Tl;dr – You get what you pay for. A more expensive lawyer usually has more practical experience, knows what arguments work best and when, knows (and might be friends with) many judges and prosecutors, and has a stronger supporting team behind them.
ok so, i got 4 misdemeanor drug possession charges a while back. I went to a lawyer who said he would represent me for $500, seemed like a great deal to me. a few days later he calls me and says i should expect fines, probation & losing my license and possibly jail time because there wasn’t really much i could do to fight the charges. i didn’t like that response and after talking with family, my sister offered to hire me a lawyer. She goes and gets the guy in town with the best reputation and it costs $5000 just to retain him with the expectations it could go up to about $8k-$9k if we goto trial. fast forward a couple of months to my first court appearance. i meet my lawyer at the courthouse and he tells me that he used to goto law school and date the current DA that was assigned to my case.
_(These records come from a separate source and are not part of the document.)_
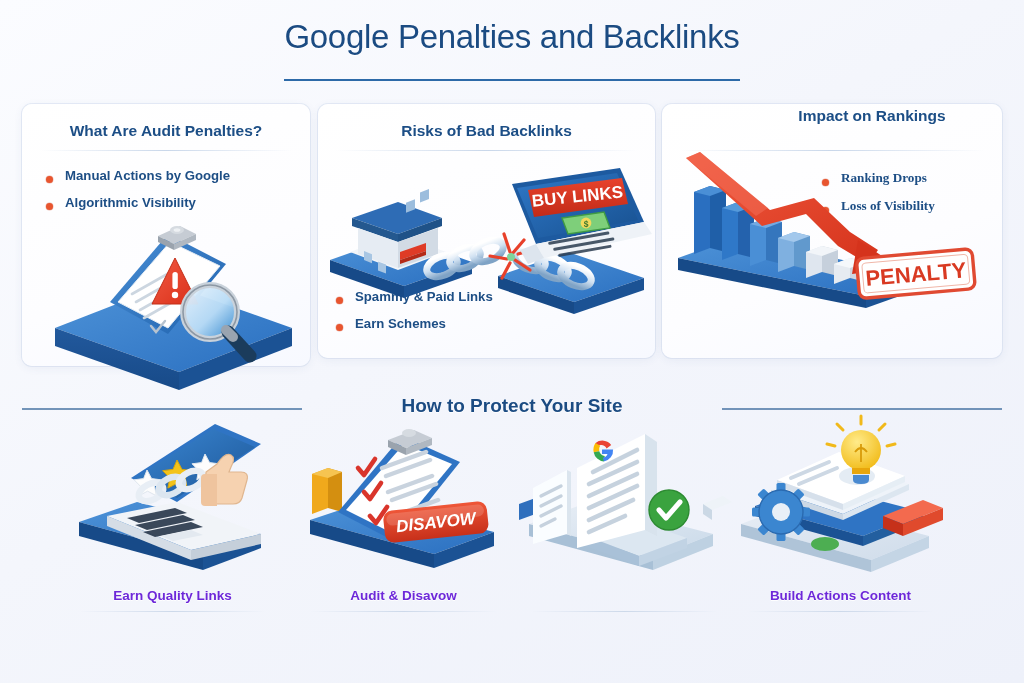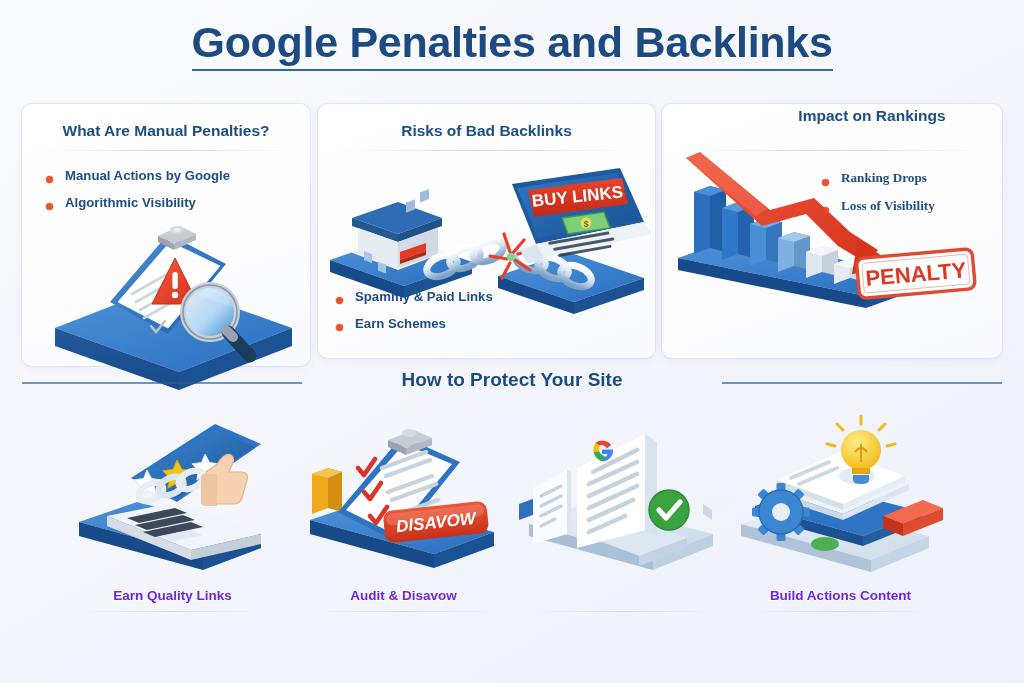--- a/index.html
+++ b/index.html
@@ -16,10 +16,10 @@
   .title-wrap { position:absolute; left:0; top:18px; width:1024px; text-align:center; }
   .title {
     display:inline-block;
-    font-size:43px; font-weight:bold; letter-spacing:-0.3px;
+    font-size:33px; font-weight:normal; letter-spacing:-0.3px;
     color:#1b4b82;
     text-shadow:0 1px 1px rgba(255,255,255,.9);
-    padding-bottom:2px;
+    padding-bottom:23px;
     border-bottom:2.5px solid #2d6aa8;
   }
 

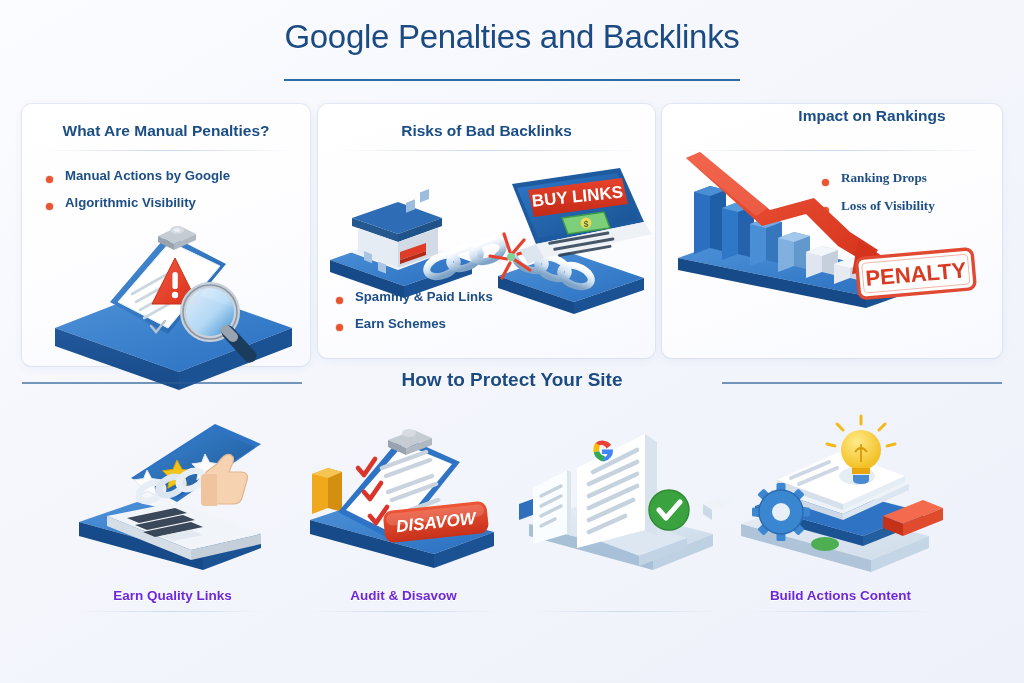--- a/index.html
+++ b/index.html
@@ -84,7 +84,7 @@
   </div>
 
   <div class="card" style="left:22px; top:104px; width:288px; height:262px;">
-    <div class="card-title" style="top:18px;">What Are Manual Penalties?</div>
+    <div class="card-title" style="top:18px;">What Are Audit Penalties?</div>
     <div class="card-rule" style="left:18px; top:46px; width:252px;"></div>
     <div class="bullets" style="left:24px; top:64px;">
       <div class="bullet">

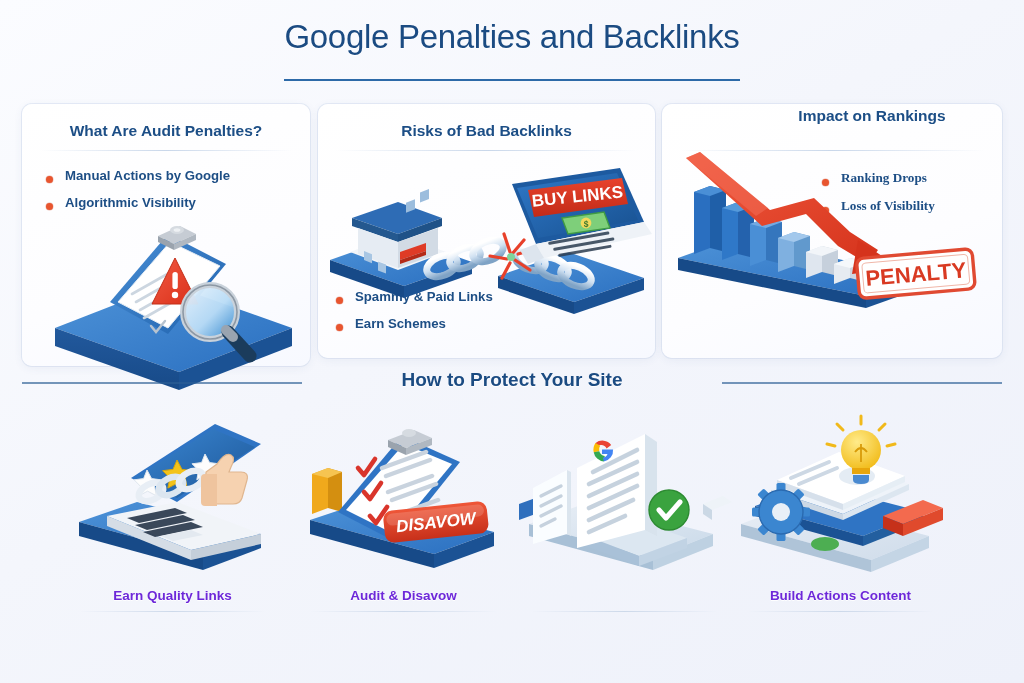--- a/index.html
+++ b/index.html
@@ -47,7 +47,7 @@
   .bullet .txt { font-size:13.2px; font-weight:bold; color:#1d4e85; white-space:nowrap; }
 
   
-  .divider { position:absolute; left:0; top:369px; width:1024px; height:26px; }
+  .divider { position:absolute; left:0; top:395px; width:1024px; height:26px; }
   .divider .line { position:absolute; top:13px; height:1.6px; background:#2c5f95; opacity:.65; }
   .divider .line.l { left:22px; width:280px; }
   .divider .line.r { right:22px; width:280px; }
Told me not to worry about anything and just agree with everything he says. By time i got in front of the judge, he had already got that DA to drop 3 of the 4 drug charges. i ended up only being charged with possession of .5g of marijuana. I paid a $1200 fine and didn’t even get probation or anything else. tl;dr – always hire the expensive lawyer if you can
Courts don’t have unlimited resources so the rich people can spend their way into negotiated settlements and sentence reductions by simply dragging out the process.
Just look at how Trump is handling his legal issues down in the US. Just keep filing appeal after appeal after appeal. Delay the process so long that even if you eventually do get convicted, you die of old age before any concequences can be leveled.